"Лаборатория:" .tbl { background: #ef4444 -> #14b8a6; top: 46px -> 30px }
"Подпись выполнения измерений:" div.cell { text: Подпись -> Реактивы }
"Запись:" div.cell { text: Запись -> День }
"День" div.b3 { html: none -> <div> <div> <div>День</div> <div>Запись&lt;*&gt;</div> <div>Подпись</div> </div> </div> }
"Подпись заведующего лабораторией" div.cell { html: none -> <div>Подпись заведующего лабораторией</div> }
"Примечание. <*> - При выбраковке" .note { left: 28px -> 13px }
============
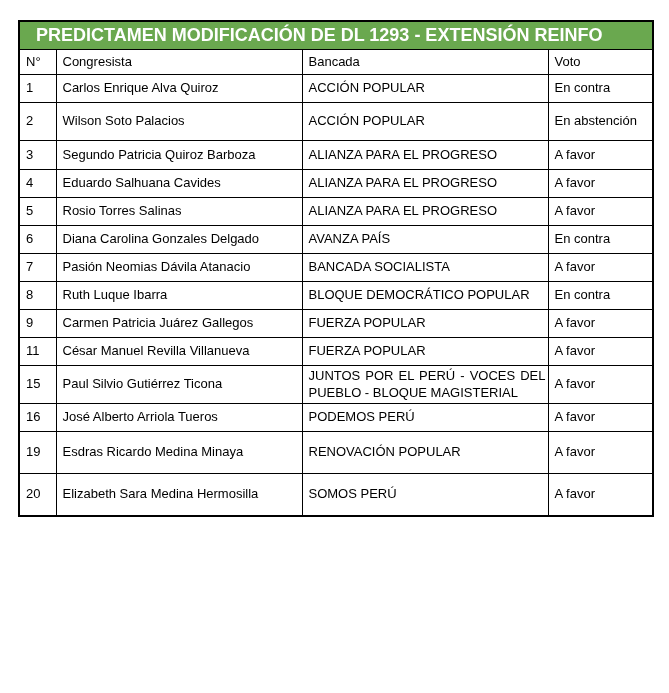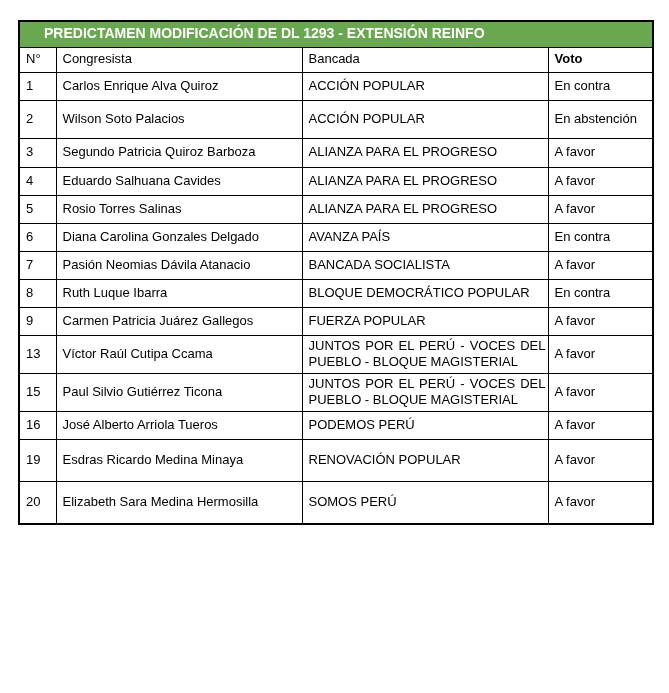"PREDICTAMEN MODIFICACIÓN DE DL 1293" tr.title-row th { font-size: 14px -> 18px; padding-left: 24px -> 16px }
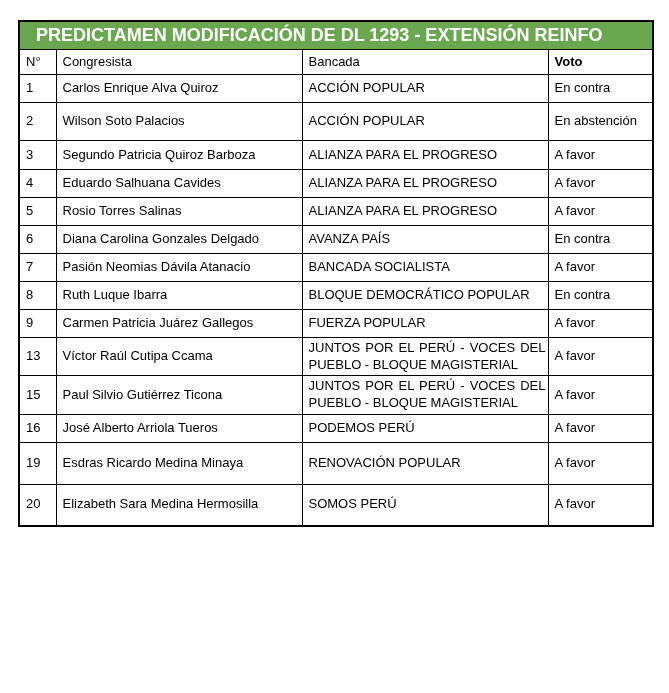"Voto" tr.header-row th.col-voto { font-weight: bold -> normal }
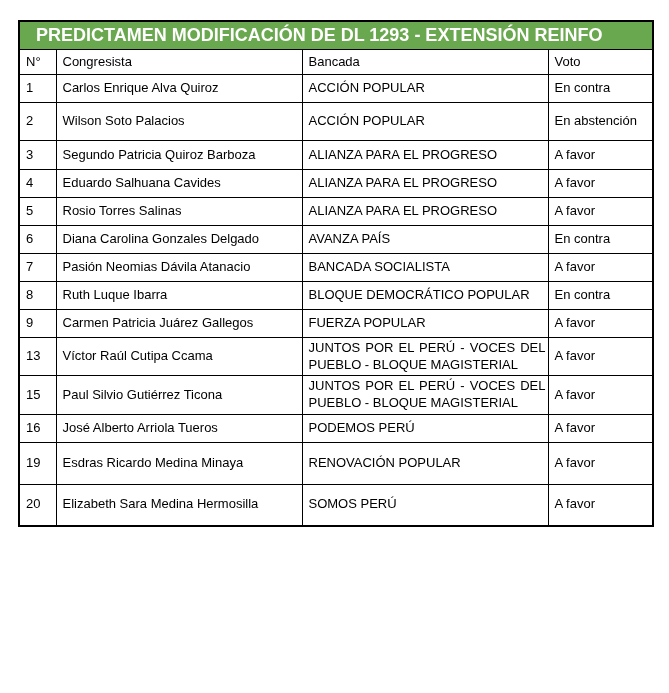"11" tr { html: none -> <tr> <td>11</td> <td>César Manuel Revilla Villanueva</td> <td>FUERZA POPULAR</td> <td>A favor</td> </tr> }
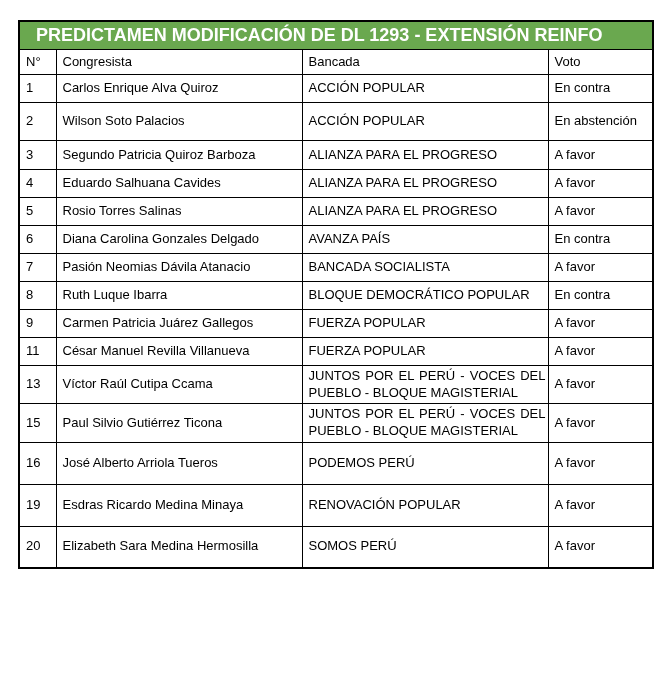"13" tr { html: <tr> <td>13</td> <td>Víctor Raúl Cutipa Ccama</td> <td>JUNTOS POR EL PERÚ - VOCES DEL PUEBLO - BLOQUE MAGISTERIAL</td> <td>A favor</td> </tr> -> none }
============
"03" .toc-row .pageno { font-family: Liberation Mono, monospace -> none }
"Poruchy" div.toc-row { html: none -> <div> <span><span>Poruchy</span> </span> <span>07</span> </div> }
============
→ WHAT THIS TASK INVOLVES
Pull every line containing the string "text" out of the data above and copy it.

→ YOUR SOLUTION
"Подпись выполнения измерений:" div.cell { text: Подпись -> Реактивы }
"Запись:" div.cell { text: Запись -> День }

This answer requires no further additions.